----- DATA EXCERPTS

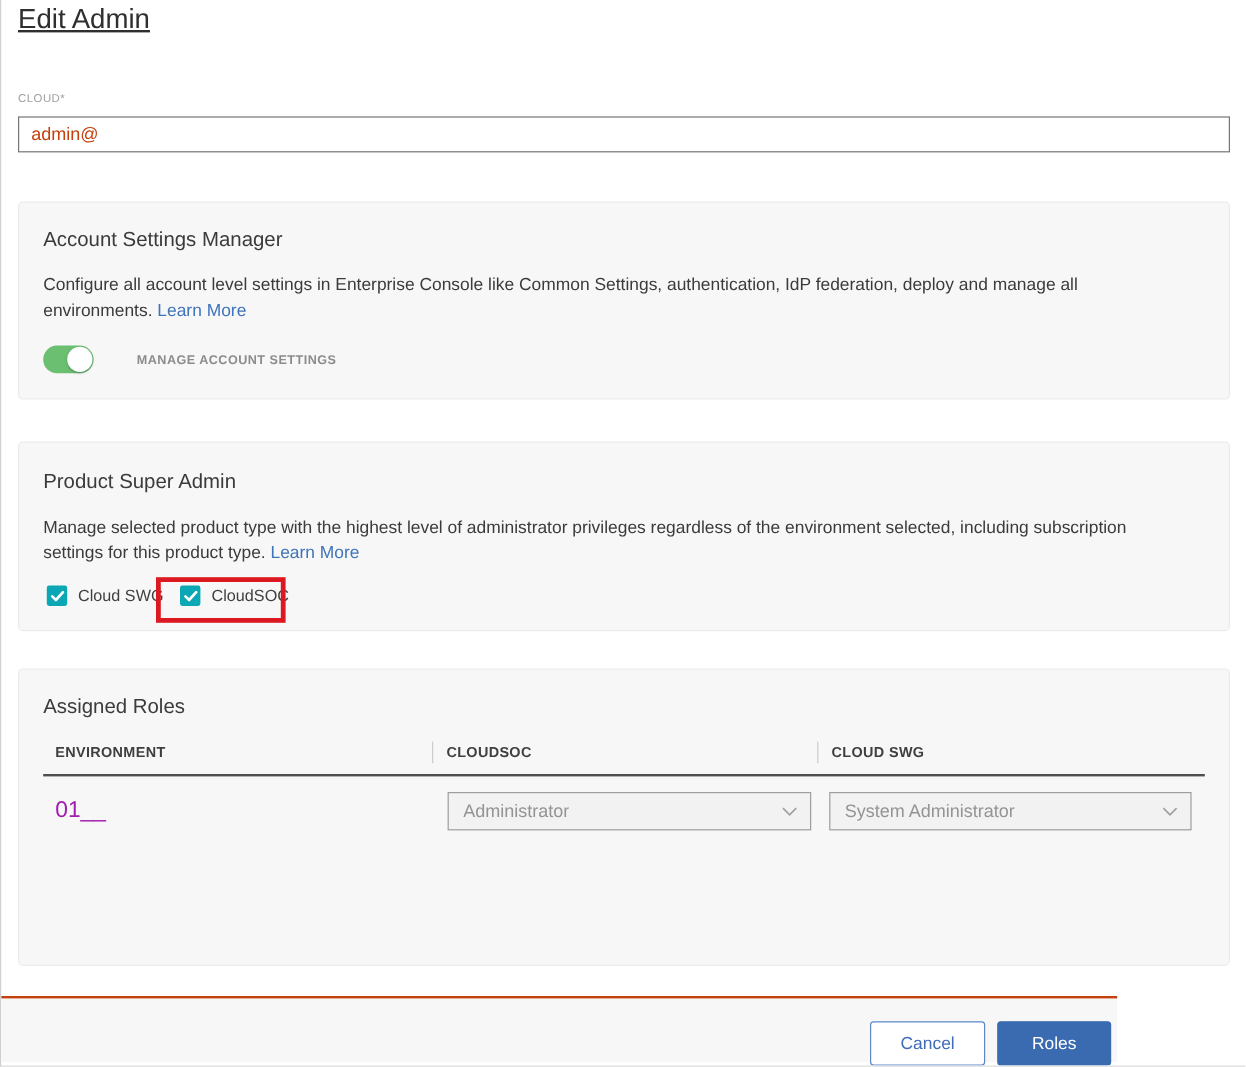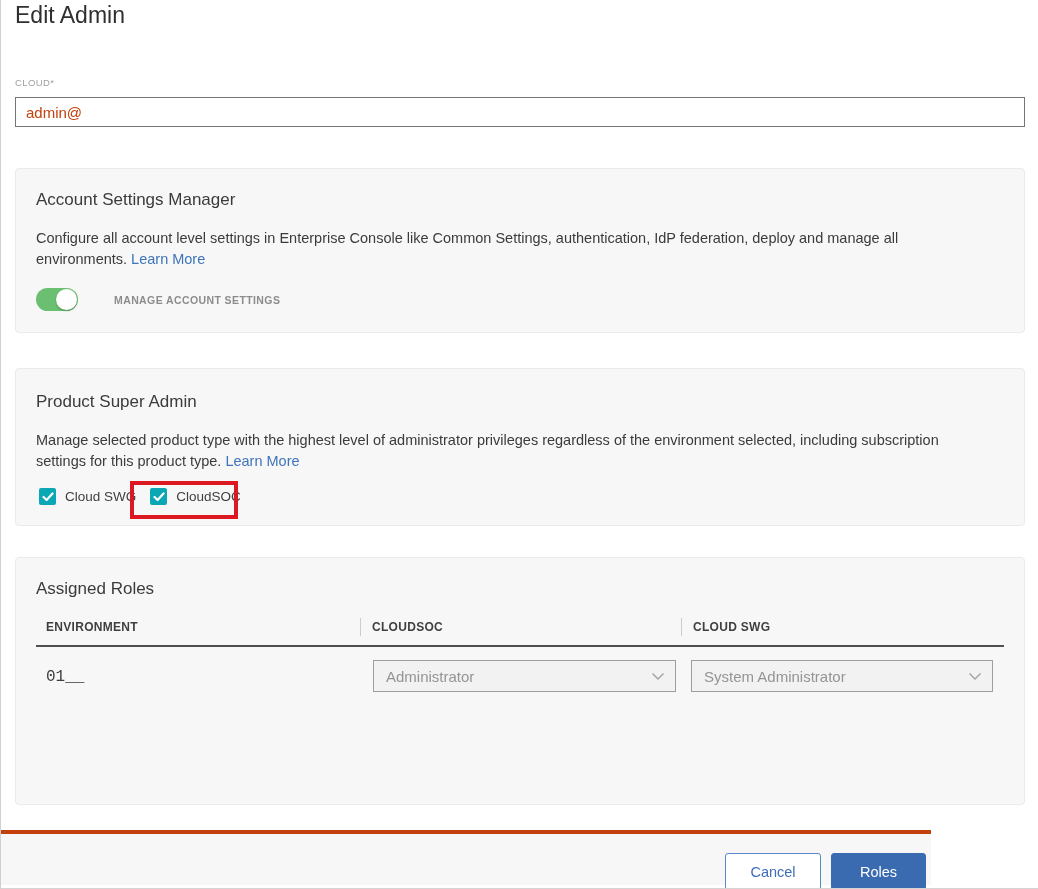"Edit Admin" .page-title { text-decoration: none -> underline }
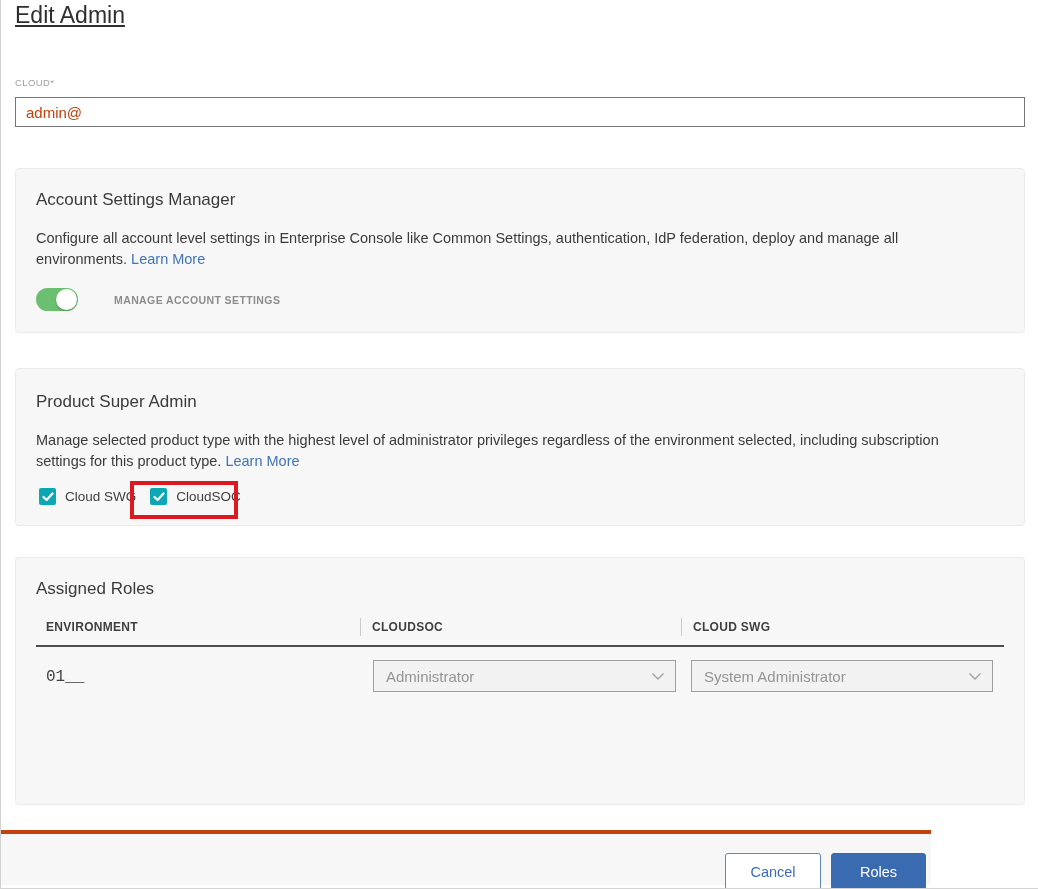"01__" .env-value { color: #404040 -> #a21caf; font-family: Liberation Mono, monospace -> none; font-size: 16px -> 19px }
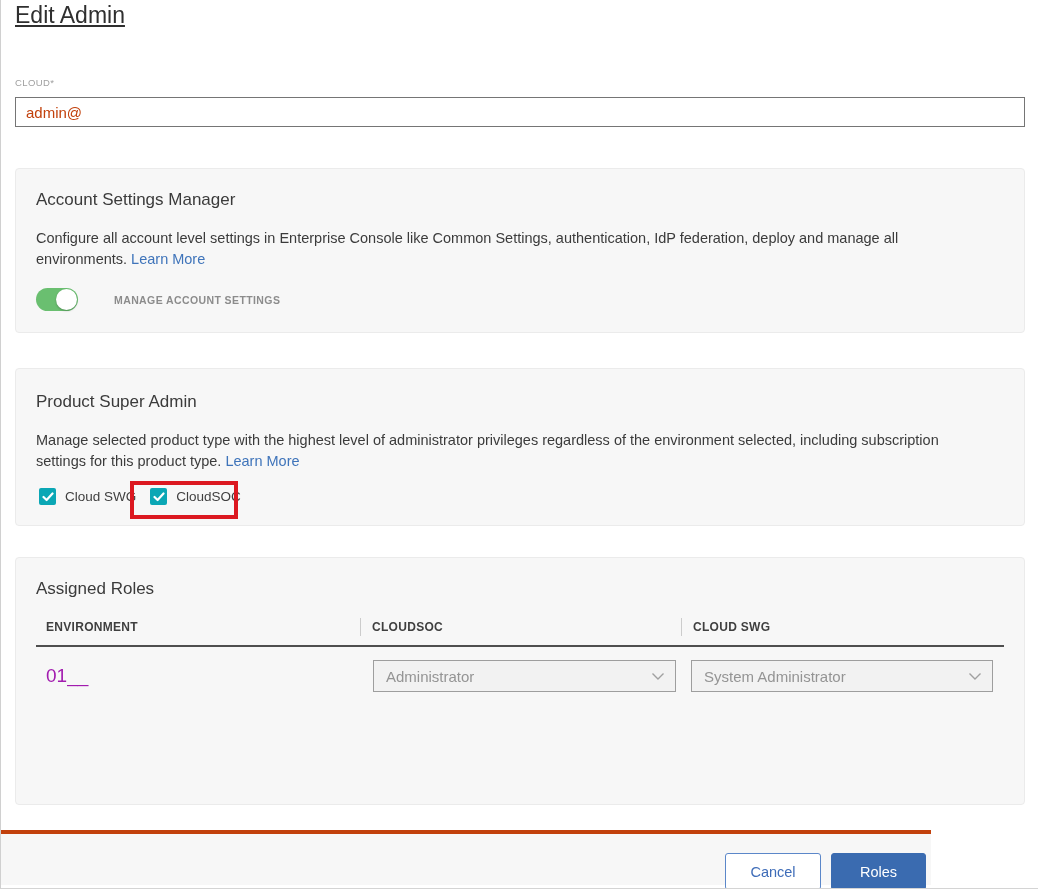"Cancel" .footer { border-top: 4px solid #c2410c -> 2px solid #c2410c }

----------
----- DATA EXCERPTS

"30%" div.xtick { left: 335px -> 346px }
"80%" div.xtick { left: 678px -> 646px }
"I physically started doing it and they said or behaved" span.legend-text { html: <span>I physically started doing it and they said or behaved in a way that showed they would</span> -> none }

----------
----- DATA EXCERPTS

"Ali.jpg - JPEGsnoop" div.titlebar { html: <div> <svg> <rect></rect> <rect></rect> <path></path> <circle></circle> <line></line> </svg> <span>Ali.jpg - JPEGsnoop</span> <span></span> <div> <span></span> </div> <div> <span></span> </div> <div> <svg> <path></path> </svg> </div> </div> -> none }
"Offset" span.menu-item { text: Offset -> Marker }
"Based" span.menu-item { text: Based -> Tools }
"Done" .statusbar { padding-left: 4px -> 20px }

----------

Using the entries above, repeat only the lines from the one containing "left: 335px ->" through the one containing "html: <span>I physically", end lines included.

§ **EXERCISE RESPONSE**:
"30%" div.xtick { left: 335px -> 346px }
"80%" div.xtick { left: 678px -> 646px }
"I physically started doing it and they said or behaved" span.legend-text { html: <span>I physically started doing it and they said or behaved in a way that showed they would</span> -> none }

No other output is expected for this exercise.